GOAL OF THE EXERCISE:
Please return each entry that follows exactly as given, but without pictures.

DATA RECORDS:
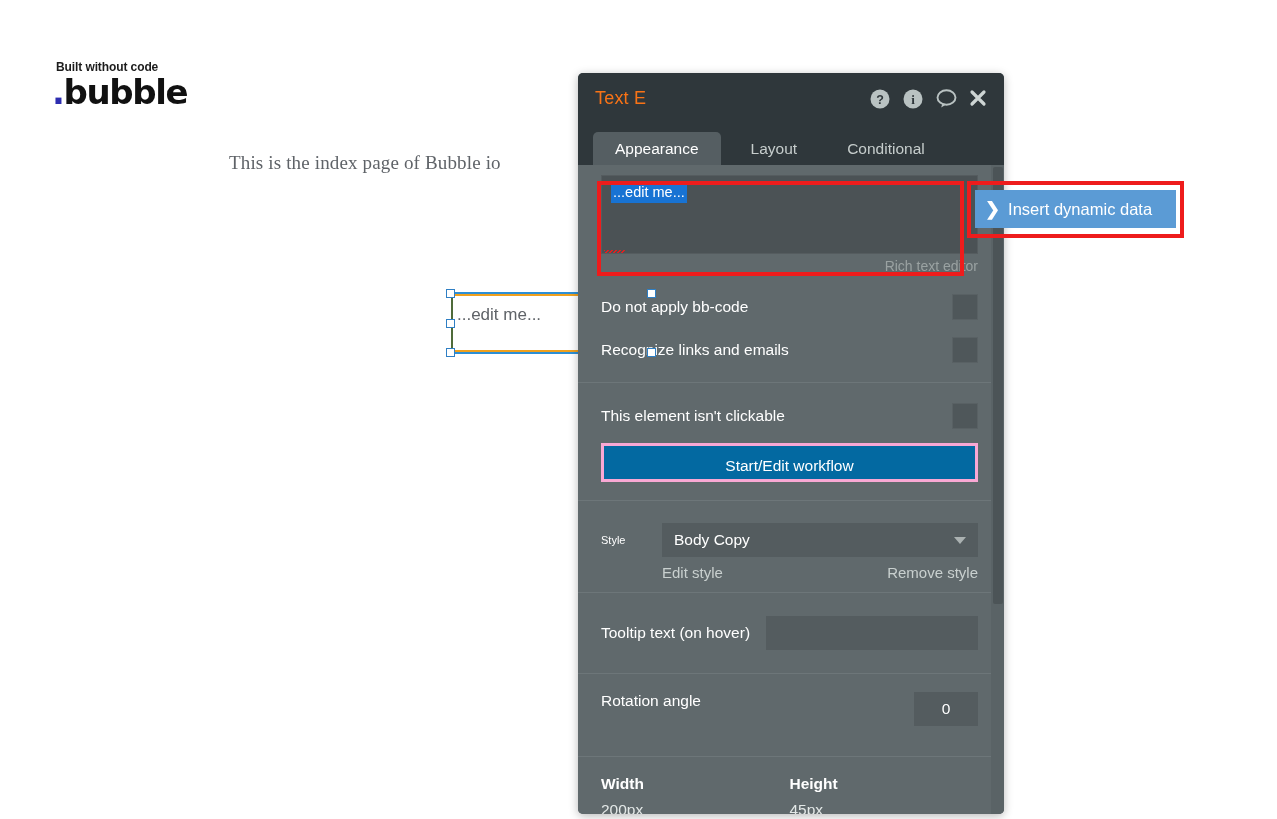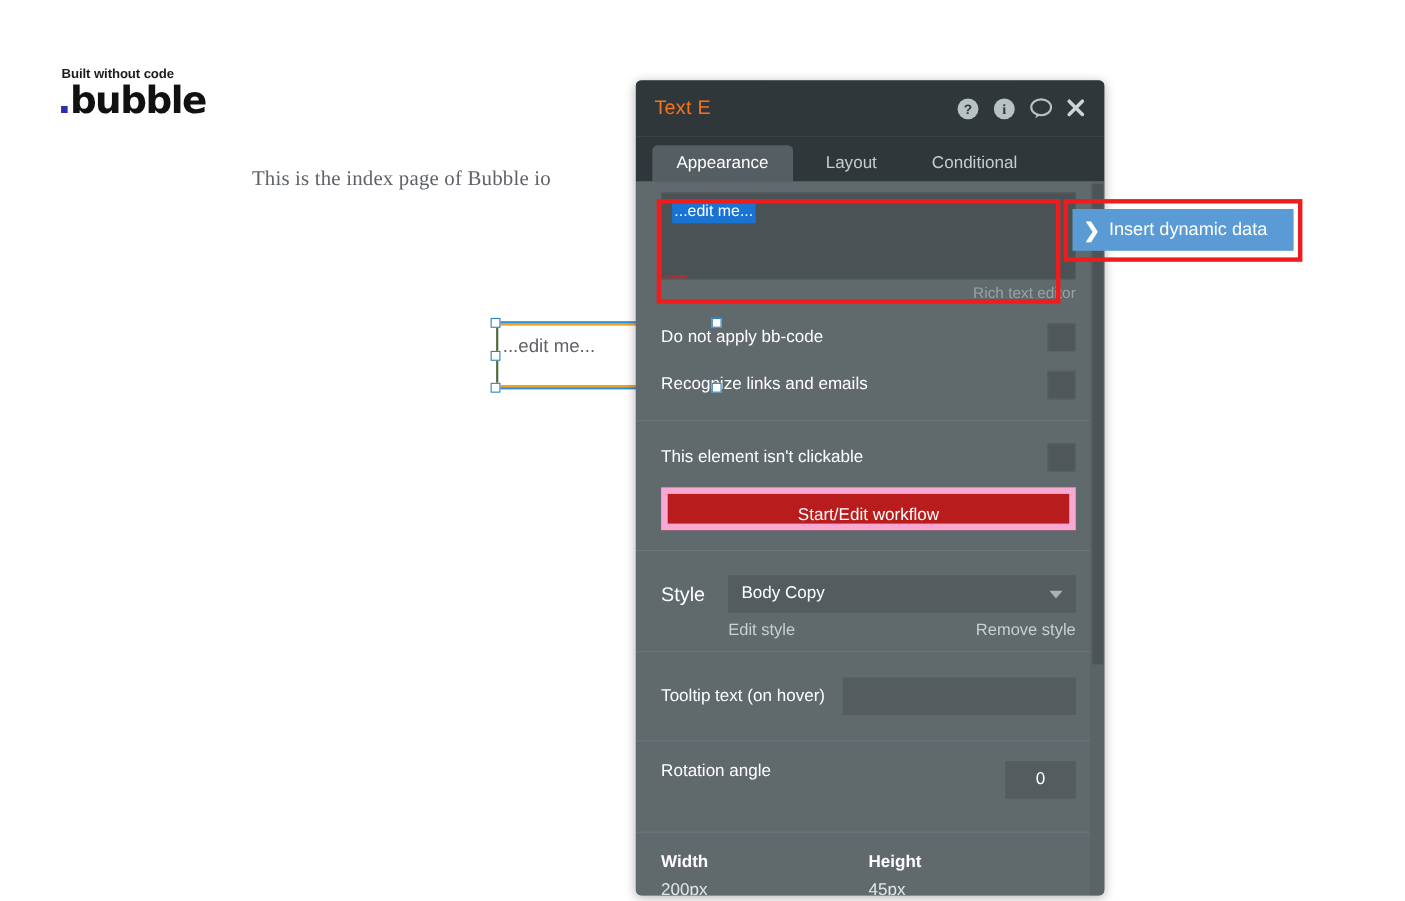"Start/Edit workflow" #wf-btn { background: #b91c1c -> #0369a1; border: 6px solid #f9a8d4 -> 3px solid #f9a8d4 }
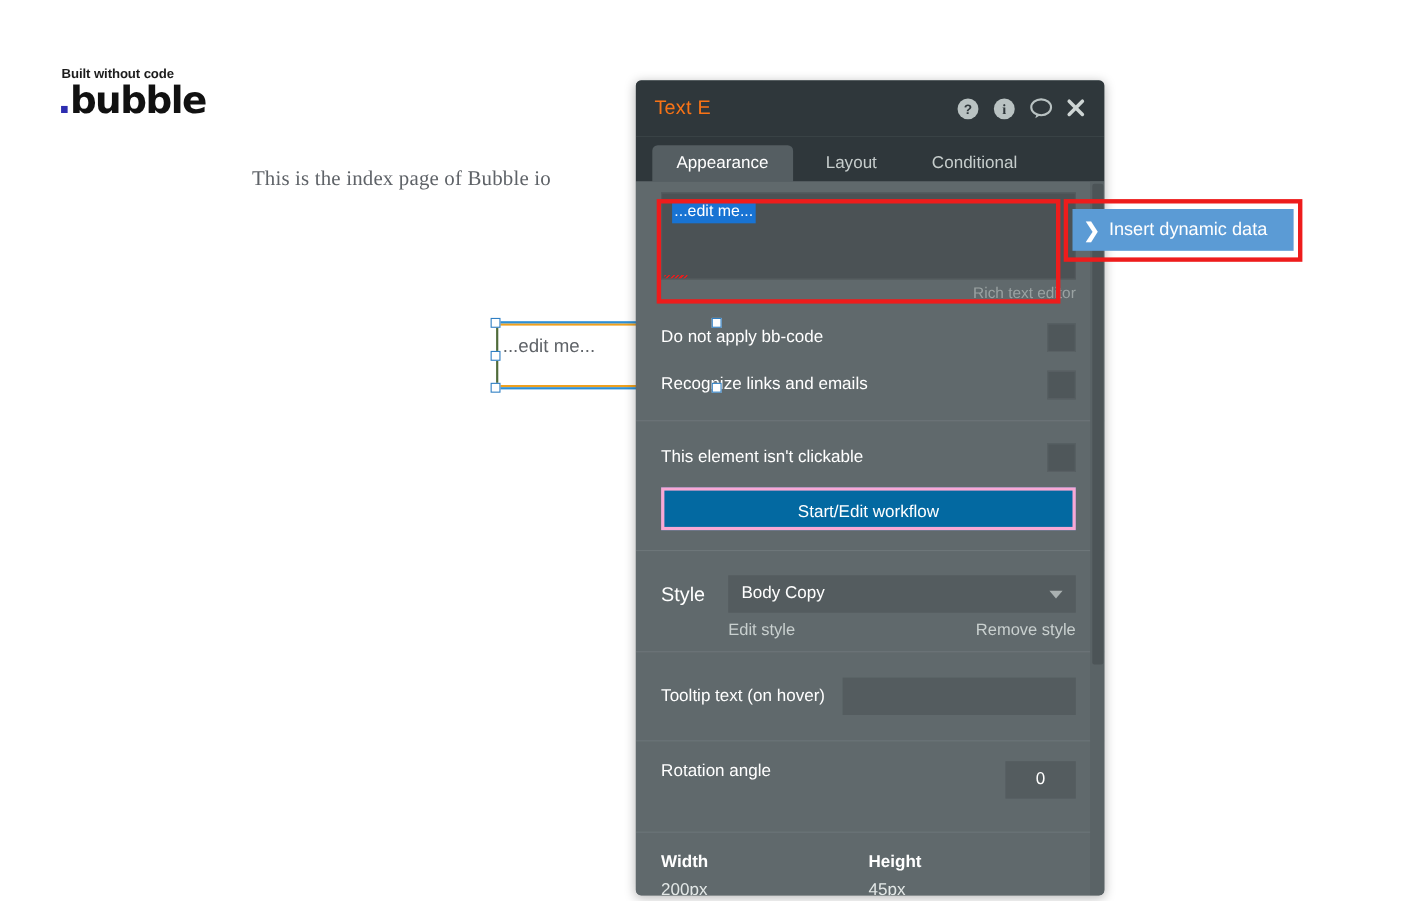"Style" #style-row .lbl { font-size: 18px -> 11px }
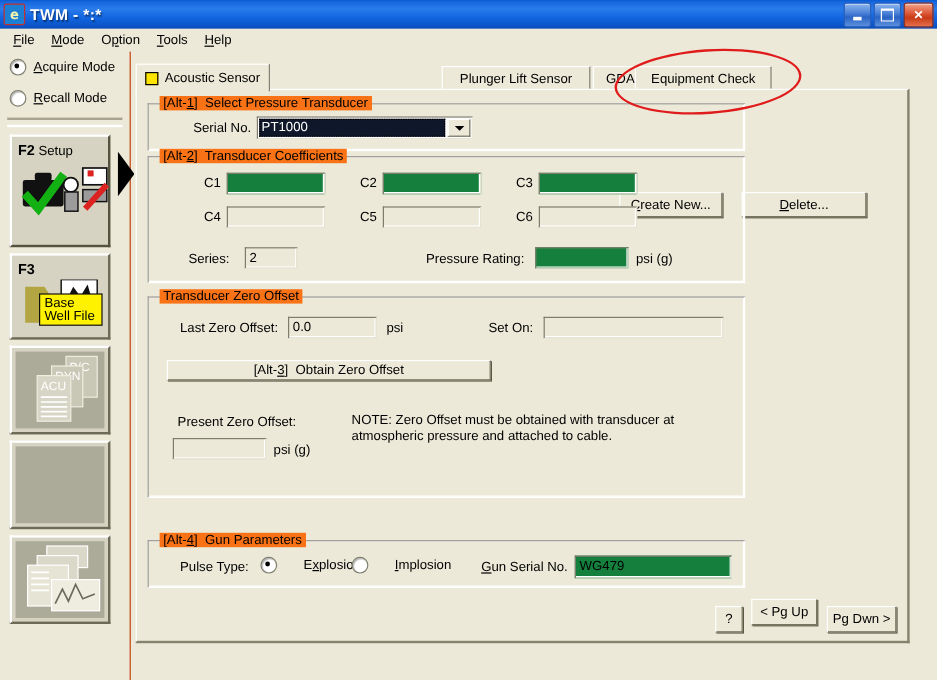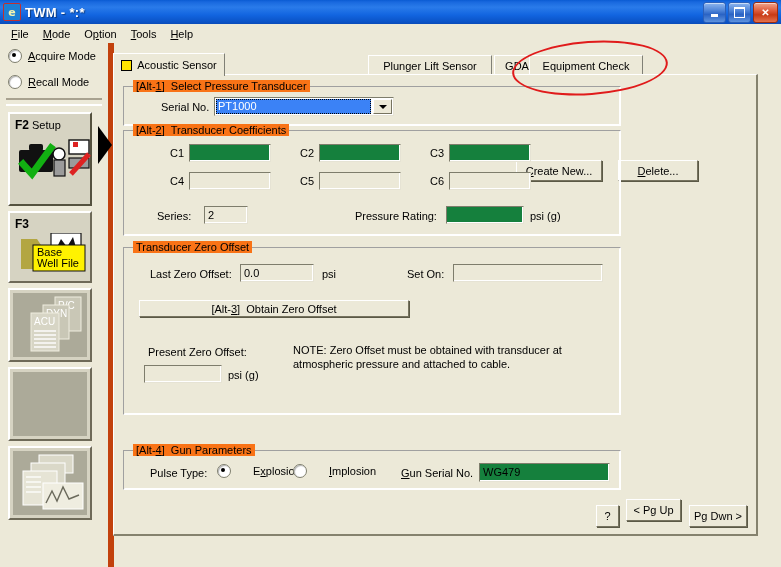"Acquire Mode" .sidebar { border-right: 6px solid #c2410c -> 1px solid #c2410c }
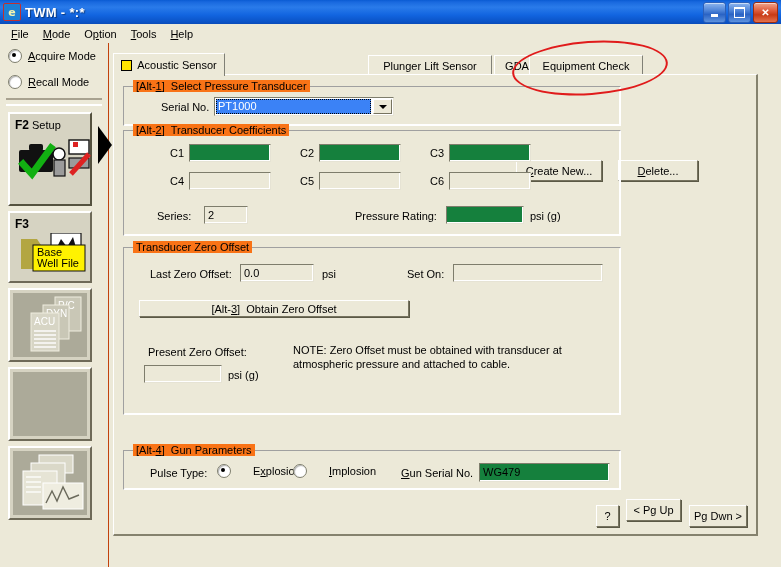"PT1000" .combo .val { background: #3b82f6 -> #0f172a }
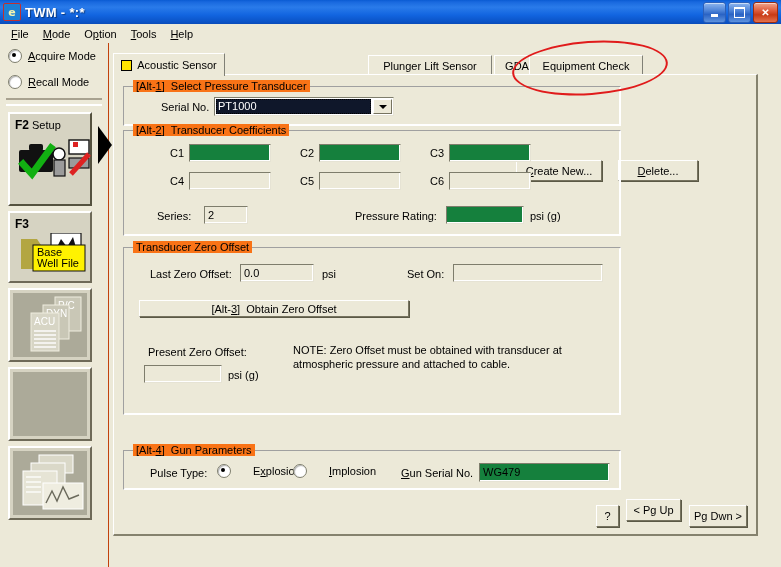"Delete..." div.btn { width: 80px -> 104px }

RESPONSE:
"Start/Edit workflow" #wf-btn { background: #b91c1c -> #0369a1; border: 6px solid #f9a8d4 -> 3px solid #f9a8d4 }
"Style" #style-row .lbl { font-size: 18px -> 11px }
"Acquire Mode" .sidebar { border-right: 6px solid #c2410c -> 1px solid #c2410c }
"PT1000" .combo .val { background: #3b82f6 -> #0f172a }
"Delete..." div.btn { width: 80px -> 104px }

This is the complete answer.